• [Assigned task] The word "themes" occurs in some lines of the data. Return each such line.

Segment Start: The data

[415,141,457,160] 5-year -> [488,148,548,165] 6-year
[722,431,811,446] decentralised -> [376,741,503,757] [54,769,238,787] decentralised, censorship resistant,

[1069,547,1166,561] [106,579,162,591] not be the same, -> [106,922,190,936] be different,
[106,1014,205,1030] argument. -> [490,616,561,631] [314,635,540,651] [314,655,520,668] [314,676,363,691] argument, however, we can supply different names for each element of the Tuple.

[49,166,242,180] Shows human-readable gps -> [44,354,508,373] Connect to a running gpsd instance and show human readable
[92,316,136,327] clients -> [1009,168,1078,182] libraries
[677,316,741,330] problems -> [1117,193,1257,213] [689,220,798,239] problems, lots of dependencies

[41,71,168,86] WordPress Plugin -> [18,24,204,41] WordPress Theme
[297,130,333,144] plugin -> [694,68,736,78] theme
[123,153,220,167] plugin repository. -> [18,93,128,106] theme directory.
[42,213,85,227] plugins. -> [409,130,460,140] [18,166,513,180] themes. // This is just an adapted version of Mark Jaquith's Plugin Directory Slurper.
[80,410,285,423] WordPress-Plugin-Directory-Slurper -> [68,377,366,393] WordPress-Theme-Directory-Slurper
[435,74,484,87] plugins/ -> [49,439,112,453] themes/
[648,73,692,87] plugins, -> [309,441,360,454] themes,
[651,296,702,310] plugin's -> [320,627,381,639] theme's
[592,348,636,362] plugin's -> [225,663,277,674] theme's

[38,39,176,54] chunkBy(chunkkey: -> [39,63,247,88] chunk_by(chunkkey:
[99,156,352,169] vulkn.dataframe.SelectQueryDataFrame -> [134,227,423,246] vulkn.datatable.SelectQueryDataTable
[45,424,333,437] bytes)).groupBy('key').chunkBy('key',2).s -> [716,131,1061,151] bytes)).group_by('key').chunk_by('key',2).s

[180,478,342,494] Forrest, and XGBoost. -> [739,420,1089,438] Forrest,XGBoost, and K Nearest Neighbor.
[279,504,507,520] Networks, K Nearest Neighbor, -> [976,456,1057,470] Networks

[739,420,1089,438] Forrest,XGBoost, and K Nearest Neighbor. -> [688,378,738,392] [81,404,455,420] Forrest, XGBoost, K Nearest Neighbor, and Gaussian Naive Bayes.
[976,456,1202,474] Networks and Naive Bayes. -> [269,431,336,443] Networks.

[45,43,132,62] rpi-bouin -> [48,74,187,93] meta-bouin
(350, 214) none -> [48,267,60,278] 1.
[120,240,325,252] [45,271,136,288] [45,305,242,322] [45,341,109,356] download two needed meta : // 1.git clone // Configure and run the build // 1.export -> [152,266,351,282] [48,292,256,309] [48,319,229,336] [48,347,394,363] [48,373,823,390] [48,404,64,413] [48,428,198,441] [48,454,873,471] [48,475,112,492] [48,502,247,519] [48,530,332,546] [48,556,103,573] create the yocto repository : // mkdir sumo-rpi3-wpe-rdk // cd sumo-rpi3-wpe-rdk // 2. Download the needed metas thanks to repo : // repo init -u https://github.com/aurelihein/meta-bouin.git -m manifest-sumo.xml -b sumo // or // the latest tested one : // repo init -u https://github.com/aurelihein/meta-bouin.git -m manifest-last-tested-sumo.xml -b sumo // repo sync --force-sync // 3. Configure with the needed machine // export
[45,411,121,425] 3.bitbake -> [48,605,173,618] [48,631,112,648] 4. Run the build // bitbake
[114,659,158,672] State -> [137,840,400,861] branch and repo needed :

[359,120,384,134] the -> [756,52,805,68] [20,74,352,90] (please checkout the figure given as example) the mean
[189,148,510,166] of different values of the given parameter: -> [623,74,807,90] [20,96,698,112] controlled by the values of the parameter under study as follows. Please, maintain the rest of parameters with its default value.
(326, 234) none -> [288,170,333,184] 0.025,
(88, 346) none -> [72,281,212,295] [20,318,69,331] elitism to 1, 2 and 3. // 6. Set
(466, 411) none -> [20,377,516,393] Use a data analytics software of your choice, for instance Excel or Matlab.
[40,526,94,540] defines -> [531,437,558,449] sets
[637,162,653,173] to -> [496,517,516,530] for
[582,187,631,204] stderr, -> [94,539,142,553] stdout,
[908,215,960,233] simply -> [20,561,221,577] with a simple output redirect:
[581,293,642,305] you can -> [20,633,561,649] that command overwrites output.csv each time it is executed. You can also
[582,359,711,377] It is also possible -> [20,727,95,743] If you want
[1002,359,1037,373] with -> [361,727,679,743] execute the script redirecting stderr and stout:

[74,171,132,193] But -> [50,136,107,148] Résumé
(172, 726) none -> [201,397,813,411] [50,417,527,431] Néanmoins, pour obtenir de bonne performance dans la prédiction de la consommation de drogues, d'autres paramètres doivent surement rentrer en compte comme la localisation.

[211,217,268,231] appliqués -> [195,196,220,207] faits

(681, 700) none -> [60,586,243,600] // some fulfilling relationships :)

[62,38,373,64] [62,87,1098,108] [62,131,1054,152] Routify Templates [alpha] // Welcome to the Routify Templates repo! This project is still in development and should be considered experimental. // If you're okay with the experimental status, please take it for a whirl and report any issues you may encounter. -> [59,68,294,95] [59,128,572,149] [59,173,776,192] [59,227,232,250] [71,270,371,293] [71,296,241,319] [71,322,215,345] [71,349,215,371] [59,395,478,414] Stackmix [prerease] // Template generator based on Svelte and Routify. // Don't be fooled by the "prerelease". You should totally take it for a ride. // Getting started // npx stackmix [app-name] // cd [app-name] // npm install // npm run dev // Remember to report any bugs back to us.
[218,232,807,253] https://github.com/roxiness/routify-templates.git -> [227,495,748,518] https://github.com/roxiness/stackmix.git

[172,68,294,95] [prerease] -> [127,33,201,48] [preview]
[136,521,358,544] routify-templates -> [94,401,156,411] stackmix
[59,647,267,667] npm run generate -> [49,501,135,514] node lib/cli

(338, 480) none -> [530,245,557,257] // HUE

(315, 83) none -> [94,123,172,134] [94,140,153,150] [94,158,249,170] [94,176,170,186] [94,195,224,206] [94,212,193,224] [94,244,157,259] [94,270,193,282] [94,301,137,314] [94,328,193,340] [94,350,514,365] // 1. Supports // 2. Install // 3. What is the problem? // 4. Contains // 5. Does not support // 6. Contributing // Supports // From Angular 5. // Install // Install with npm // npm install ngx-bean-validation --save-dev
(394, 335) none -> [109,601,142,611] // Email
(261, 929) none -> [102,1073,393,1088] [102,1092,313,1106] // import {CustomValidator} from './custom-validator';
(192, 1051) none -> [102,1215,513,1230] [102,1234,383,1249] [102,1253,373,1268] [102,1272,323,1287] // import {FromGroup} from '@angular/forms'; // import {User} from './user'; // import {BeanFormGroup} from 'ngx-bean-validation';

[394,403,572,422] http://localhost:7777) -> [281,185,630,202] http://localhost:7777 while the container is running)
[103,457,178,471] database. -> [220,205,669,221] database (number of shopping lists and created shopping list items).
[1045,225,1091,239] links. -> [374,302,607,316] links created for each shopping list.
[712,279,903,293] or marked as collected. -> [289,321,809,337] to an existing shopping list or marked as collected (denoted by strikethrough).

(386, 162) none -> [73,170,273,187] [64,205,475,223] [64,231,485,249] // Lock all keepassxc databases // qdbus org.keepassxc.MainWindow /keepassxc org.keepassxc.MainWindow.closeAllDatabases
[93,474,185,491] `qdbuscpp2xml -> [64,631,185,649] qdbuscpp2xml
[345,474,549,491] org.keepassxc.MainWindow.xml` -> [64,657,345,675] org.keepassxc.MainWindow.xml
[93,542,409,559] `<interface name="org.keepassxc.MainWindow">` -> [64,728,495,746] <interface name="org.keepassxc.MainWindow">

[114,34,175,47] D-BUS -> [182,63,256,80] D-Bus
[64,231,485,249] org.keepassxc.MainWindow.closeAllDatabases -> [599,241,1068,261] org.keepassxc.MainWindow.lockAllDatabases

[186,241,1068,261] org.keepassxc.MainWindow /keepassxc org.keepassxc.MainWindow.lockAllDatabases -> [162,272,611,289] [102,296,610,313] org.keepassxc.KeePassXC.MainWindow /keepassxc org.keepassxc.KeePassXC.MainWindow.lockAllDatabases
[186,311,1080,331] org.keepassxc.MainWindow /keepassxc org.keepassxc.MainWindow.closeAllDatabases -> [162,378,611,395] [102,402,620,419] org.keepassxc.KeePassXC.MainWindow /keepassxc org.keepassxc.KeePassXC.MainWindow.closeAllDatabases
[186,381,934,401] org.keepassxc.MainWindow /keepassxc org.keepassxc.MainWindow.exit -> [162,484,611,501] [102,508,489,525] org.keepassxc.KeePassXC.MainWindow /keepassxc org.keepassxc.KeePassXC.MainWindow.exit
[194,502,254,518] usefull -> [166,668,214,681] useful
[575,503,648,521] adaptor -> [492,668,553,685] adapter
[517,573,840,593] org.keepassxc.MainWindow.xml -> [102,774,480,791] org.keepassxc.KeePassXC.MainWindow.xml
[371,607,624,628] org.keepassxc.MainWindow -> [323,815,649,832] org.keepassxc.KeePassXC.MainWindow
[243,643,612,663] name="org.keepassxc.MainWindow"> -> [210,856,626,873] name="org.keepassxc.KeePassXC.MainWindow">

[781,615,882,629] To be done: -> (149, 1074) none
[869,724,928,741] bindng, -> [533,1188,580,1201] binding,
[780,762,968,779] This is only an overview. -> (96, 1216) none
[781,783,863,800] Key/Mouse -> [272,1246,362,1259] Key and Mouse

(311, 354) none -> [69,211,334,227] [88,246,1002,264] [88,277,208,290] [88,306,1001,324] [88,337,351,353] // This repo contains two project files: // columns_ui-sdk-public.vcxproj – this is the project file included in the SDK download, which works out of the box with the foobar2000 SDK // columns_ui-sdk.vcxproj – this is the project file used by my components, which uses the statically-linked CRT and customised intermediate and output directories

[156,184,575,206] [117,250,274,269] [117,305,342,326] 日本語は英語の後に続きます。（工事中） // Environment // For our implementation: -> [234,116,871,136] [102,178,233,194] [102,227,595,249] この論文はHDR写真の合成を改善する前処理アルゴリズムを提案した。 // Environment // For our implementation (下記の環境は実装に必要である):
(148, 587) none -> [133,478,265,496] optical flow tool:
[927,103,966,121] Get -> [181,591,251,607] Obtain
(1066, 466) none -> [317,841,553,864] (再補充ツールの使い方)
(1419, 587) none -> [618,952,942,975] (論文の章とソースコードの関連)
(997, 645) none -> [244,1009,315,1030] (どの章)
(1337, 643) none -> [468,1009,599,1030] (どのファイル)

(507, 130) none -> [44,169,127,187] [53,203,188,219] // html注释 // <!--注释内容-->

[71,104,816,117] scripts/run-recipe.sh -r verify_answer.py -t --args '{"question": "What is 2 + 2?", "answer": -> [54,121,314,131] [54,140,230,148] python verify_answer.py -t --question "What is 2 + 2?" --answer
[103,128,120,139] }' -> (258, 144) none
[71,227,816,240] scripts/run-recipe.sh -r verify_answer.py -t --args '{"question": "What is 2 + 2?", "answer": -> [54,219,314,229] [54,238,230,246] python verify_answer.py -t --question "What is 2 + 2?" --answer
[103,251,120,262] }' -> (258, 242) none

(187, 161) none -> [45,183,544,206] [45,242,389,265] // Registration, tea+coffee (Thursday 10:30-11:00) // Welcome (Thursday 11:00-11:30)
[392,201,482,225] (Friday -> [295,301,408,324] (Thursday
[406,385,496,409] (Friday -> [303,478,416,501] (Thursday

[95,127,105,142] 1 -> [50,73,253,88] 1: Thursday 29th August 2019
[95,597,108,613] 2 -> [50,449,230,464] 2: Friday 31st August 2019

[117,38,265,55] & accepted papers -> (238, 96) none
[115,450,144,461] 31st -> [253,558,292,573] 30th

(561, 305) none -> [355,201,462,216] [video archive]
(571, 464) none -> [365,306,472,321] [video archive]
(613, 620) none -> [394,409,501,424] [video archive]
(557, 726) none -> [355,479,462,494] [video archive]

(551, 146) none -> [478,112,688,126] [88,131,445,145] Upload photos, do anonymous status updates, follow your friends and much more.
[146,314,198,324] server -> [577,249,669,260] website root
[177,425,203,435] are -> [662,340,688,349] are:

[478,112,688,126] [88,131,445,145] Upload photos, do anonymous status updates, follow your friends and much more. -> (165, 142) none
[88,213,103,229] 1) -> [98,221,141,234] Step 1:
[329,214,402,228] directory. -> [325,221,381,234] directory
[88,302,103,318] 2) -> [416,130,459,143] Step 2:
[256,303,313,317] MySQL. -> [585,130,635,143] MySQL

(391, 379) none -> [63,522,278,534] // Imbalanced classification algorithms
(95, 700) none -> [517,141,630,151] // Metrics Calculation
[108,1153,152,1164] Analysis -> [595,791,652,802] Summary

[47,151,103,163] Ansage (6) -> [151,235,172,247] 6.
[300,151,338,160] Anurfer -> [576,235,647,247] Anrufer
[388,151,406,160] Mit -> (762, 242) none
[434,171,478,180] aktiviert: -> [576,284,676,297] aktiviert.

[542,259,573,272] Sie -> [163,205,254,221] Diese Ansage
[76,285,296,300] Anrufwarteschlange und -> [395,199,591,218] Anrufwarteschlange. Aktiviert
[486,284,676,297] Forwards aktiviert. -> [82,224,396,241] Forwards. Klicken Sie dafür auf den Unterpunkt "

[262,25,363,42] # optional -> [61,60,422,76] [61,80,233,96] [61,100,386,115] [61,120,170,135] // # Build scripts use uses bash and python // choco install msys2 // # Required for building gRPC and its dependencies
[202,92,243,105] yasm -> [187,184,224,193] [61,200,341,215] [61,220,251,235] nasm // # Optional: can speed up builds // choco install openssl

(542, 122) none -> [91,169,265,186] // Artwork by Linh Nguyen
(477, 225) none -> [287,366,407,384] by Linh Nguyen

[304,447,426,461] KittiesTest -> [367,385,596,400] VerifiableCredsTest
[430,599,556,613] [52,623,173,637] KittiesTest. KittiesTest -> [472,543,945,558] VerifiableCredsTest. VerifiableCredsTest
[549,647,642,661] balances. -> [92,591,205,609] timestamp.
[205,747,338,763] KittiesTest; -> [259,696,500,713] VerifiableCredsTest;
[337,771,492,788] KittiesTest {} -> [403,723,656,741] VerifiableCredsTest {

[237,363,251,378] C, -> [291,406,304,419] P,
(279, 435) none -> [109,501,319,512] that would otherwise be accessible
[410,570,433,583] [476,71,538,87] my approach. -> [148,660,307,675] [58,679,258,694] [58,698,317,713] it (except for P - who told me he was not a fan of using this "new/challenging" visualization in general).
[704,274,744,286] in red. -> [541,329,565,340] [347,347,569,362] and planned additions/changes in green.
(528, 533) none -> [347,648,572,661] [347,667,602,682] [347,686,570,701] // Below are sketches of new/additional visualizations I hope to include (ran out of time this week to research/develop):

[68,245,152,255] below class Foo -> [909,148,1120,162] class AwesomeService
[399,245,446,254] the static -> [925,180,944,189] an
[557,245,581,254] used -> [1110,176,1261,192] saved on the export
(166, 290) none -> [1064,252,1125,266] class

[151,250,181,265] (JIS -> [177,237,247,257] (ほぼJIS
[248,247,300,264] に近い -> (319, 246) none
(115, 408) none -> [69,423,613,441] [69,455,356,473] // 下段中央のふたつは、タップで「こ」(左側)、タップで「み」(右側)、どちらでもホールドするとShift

Segment End: The data

• [Answer]
[42,213,85,227] plugins. -> [409,130,460,140] [18,166,513,180] themes. // This is just an adapted version of Mark Jaquith's Plugin Directory Slurper.
[435,74,484,87] plugins/ -> [49,439,112,453] themes/
[648,73,692,87] plugins, -> [309,441,360,454] themes,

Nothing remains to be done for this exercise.